(RECORD EXCERPTS Opens)
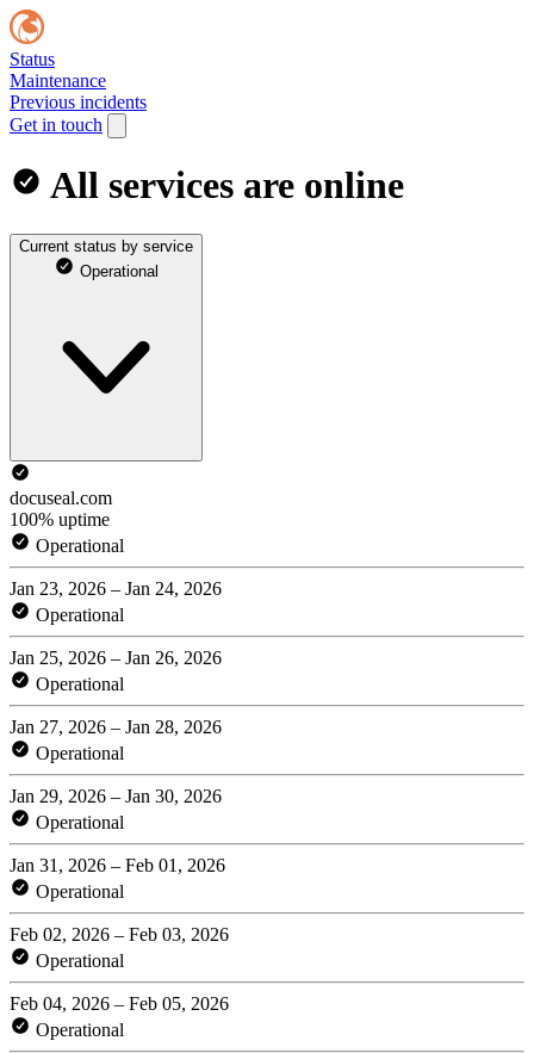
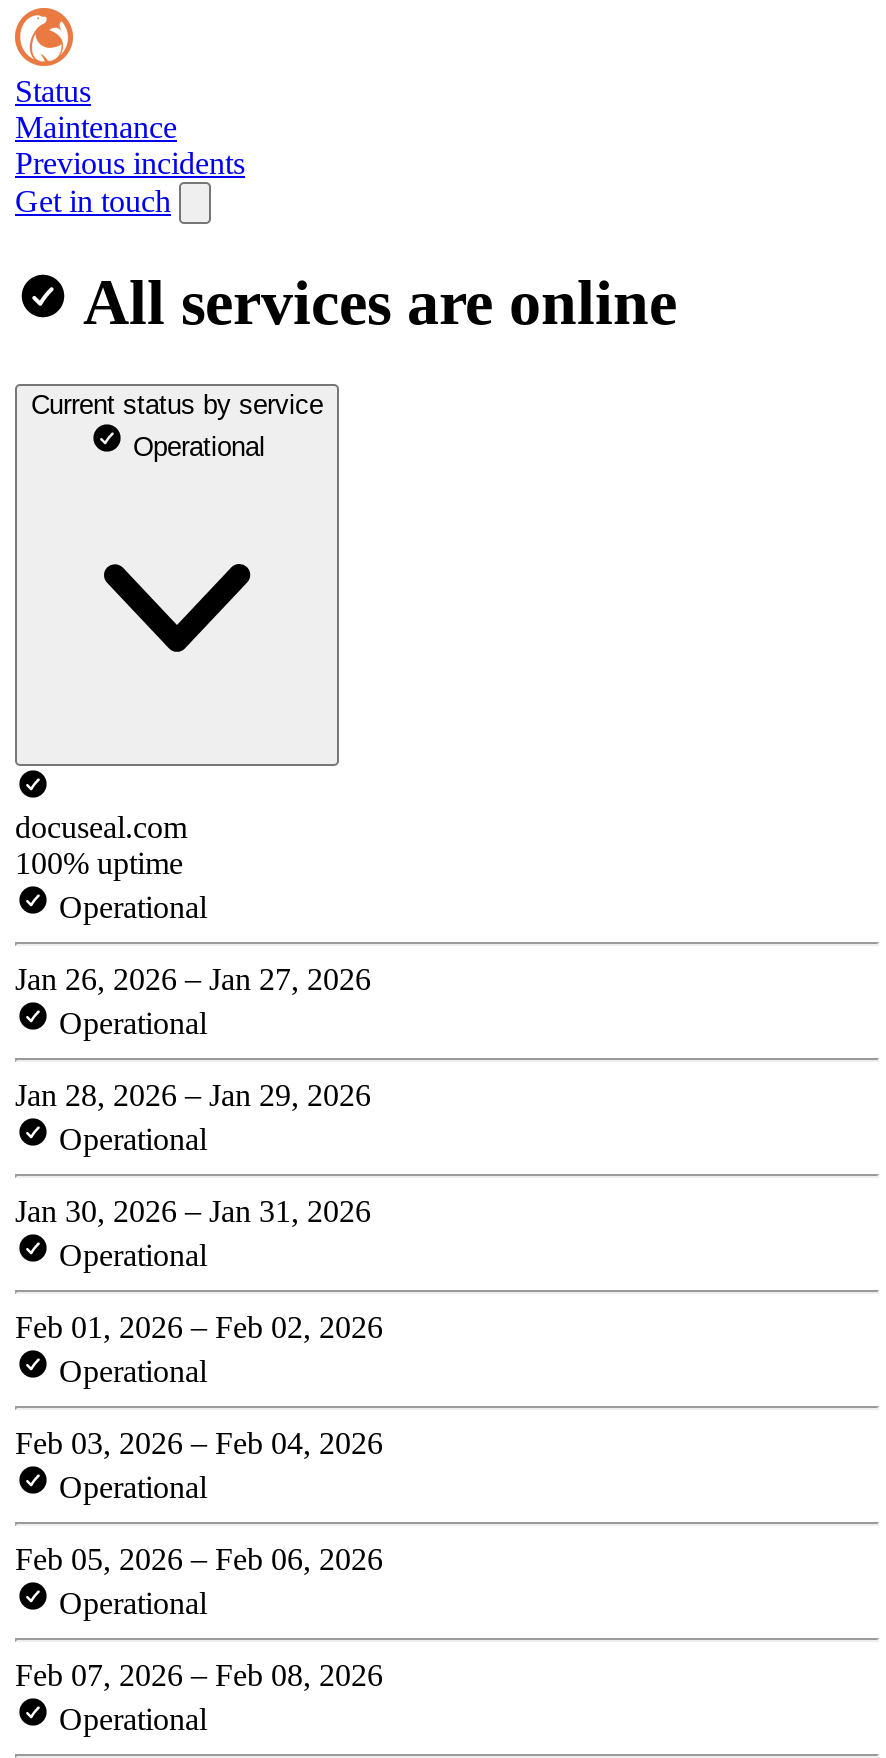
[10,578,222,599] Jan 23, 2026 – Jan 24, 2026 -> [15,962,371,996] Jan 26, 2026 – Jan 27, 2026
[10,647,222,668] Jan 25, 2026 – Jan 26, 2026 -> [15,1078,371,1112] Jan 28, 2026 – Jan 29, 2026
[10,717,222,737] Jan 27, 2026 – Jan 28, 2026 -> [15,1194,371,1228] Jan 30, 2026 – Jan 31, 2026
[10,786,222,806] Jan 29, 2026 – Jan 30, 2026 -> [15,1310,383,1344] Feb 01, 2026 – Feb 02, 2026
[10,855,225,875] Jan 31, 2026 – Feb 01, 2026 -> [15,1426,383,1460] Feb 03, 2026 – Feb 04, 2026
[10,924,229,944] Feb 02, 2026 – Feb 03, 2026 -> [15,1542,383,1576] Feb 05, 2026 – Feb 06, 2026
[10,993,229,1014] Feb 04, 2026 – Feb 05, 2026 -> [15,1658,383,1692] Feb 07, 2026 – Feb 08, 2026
(RECORD EXCERPTS Closes)
## YOUR TASK
Print each record exactly as it stands, omitting the pictures.

## RESULT
[10,578,222,599] Jan 23, 2026 – Jan 24, 2026 -> [15,962,371,996] Jan 26, 2026 – Jan 27, 2026
[10,647,222,668] Jan 25, 2026 – Jan 26, 2026 -> [15,1078,371,1112] Jan 28, 2026 – Jan 29, 2026
[10,717,222,737] Jan 27, 2026 – Jan 28, 2026 -> [15,1194,371,1228] Jan 30, 2026 – Jan 31, 2026
[10,786,222,806] Jan 29, 2026 – Jan 30, 2026 -> [15,1310,383,1344] Feb 01, 2026 – Feb 02, 2026
[10,855,225,875] Jan 31, 2026 – Feb 01, 2026 -> [15,1426,383,1460] Feb 03, 2026 – Feb 04, 2026
[10,924,229,944] Feb 02, 2026 – Feb 03, 2026 -> [15,1542,383,1576] Feb 05, 2026 – Feb 06, 2026
[10,993,229,1014] Feb 04, 2026 – Feb 05, 2026 -> [15,1658,383,1692] Feb 07, 2026 – Feb 08, 2026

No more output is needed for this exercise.